Reaching the milestone of a third-generation product should mean the HMZ-T3 has the benefits of a couple years' of evolution and, indeed, the latest model has been subjected to a range of small nips, tucks, and improvements. You now have a pocketable battery pack, which tethers to the HMZ and helps lighten the load on your head. It can accept Wireless HD transmissions — which are then piped to the headset — or you can even plug in your smartphone via an MHL cable. In spite of the octopus-like arrangement of head-gripping gear, there are no actual headphones built into the HMZ, so you'll need a second cable, preferably jacked into a high-quality pair of over-the-ear headphones.

It's prettier on the inside

Once you negotiate your way inside the HMZ-T3's tentacles, you're faced with two 720p OLED displays, one for each eye, and are provided with a set of adjustments to get the picture perfectly focused. I had a great deal of difficulty achieving that, however. Things weren't much helped by the 3D content that was playing back, but in the rare moments where I could get focused in properly, the picture was crisp and pleasingly saturated. The HMZ-T3 can play back both 2D and 3D video, so things might be a bit easier with more conventional content.

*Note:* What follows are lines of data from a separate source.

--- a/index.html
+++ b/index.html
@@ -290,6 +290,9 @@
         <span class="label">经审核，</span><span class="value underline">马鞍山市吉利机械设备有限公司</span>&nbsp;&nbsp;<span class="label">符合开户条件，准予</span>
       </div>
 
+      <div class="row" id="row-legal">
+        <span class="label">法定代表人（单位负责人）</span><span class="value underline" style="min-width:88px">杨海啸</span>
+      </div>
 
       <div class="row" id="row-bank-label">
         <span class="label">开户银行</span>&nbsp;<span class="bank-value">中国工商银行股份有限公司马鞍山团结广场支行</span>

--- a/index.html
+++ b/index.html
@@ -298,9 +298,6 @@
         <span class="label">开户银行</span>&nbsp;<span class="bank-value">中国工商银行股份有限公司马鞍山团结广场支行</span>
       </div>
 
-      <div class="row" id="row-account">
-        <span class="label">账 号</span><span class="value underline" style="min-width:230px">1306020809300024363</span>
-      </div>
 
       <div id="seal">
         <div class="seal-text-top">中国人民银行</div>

The two big problems of the original and second-gen HMZ sets remain unfortunately unresolved. Comfort was issue number one, and the T3 model still rests too heavily on your nose, leaving marks after just a few minutes' wear. The other trouble arises when you look at the price tag, which is an eye-watering £1,299 in the UK, €1,299 in the rest of Europe, or a somewhat more palatable ¥100,000 in Japan. Both markets should get the HMZ-T3 in October.